Which of these ought to have been found and fixed in the building phase? Most observers would likely agree that item 1) is probably not the kind of thing that could or should be found in the building phase, and item 2) is most definitely the kind of thing that should have been found. Somewhere in the middle is a great gray area of bugs and issues that some believe should be rooted out during building, and others might consider a verification phase find. Even if the opinion on a particular issue may vary from developer to developer, it is useful to establish some criteria to determine what bugs might indicate that the building phase code has or has not been sufficiently tested. If a bug is found during verification, consider the following:
- Recency - Might this bug have existed for weeks, months, or even years and the new work has somehow uncovered it, or was this bug clearly introduced by the latest work? Developers can easily break parts of the code that they do not use frequently, or that has been around for a long time because they assume that it has gone through many rounds of testing and is hardened. It can be very hard, and it is probably inefficient in the build phase to throughly test enough of the system to find bugs that have stubbornly hidden through many rounds of testing. On the other hand, if a developer adds a feature and it is found to be immediately broken, that's a red flag.
- Obviousness - How likely is it that a developer performing a reasonable testing regimen would have come across this bug? In the examples given, the application failing to start is horribly obvious, while a failure that occurs after a large number of concurrently rolled back transactions is much less so (unless this is a known common condition in this application). Obviousness is a value judgment though; what is obvious to one developer might not have been to another, especially those with more rigorous testing practices. Still, a developer whose code frequently has obvious bugs on the main code paths is generally not doing enough testing in the building phase.
- Frequency - How often does this bug occur? This goes along with obviousness in that an infrequent bug might not show up in the kind of basic testing done in the build phase, while frequently occurring bugs should be found and rooted out. There are frequently occurring bugs that might not show up in any of the obvious code paths though, for instance, a failure that occurs after the user clicks "Back" on their browser and resubmits a form. This might be something that happens all the time with a web application, but which a developer might not think to test.
- Severity - Less important than the other three, but still something to consider. A developer can easily overlook something important to users but which doesn't result in errors or crashes, for example, the tab order of a set of fields, because it's simply harder to test for that kind of thing. On the flip side, a very severe issue such a system crash that only happens under very infrequent or even apparently non-replicable conditions can go equally unnoticed.

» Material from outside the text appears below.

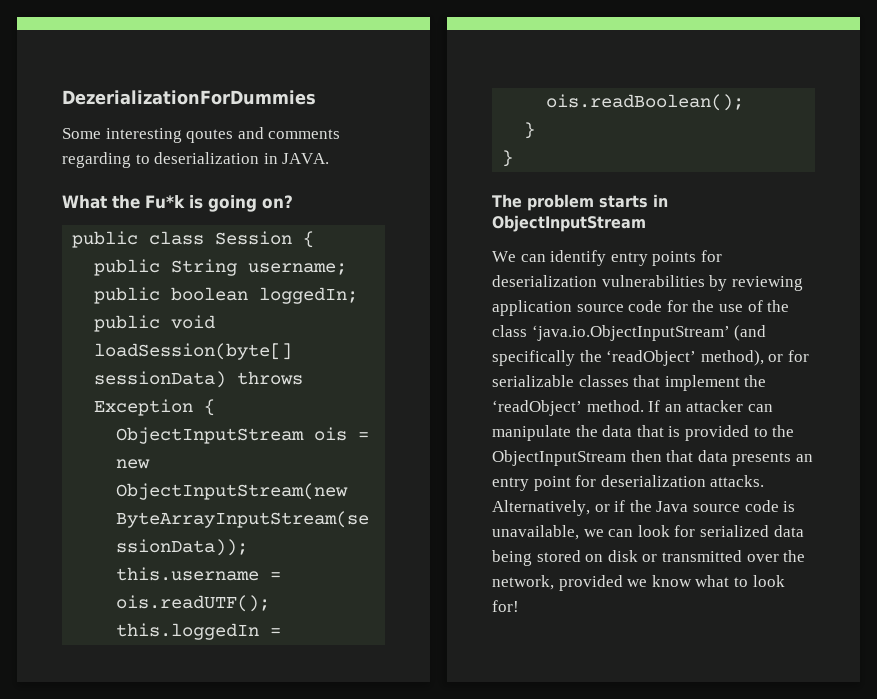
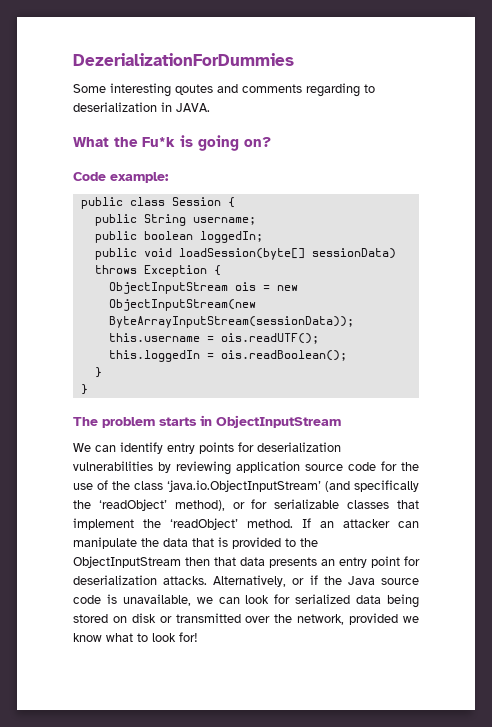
(293, 202) none -> [73,172,169,183] // Code example:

However, serious errors that are easily detectable just by walking through the application should be caught during the building phase.
To summarize, bugs that would have been added during the most recent set of changes, are obvious (according to one's own definition of obvious), frequently occurring, and severe should all be stamped out during the build phase. After that, it's up to the manager and the team to decide what level of testing to do before moving to verification, and that will be a factor of both the experience and skillset of the team, and the type of project being implemented. By choosing this level wisely and frequently adjusting it through feedback, both developers and testers can work efficiently to create a stable, feature-rich product.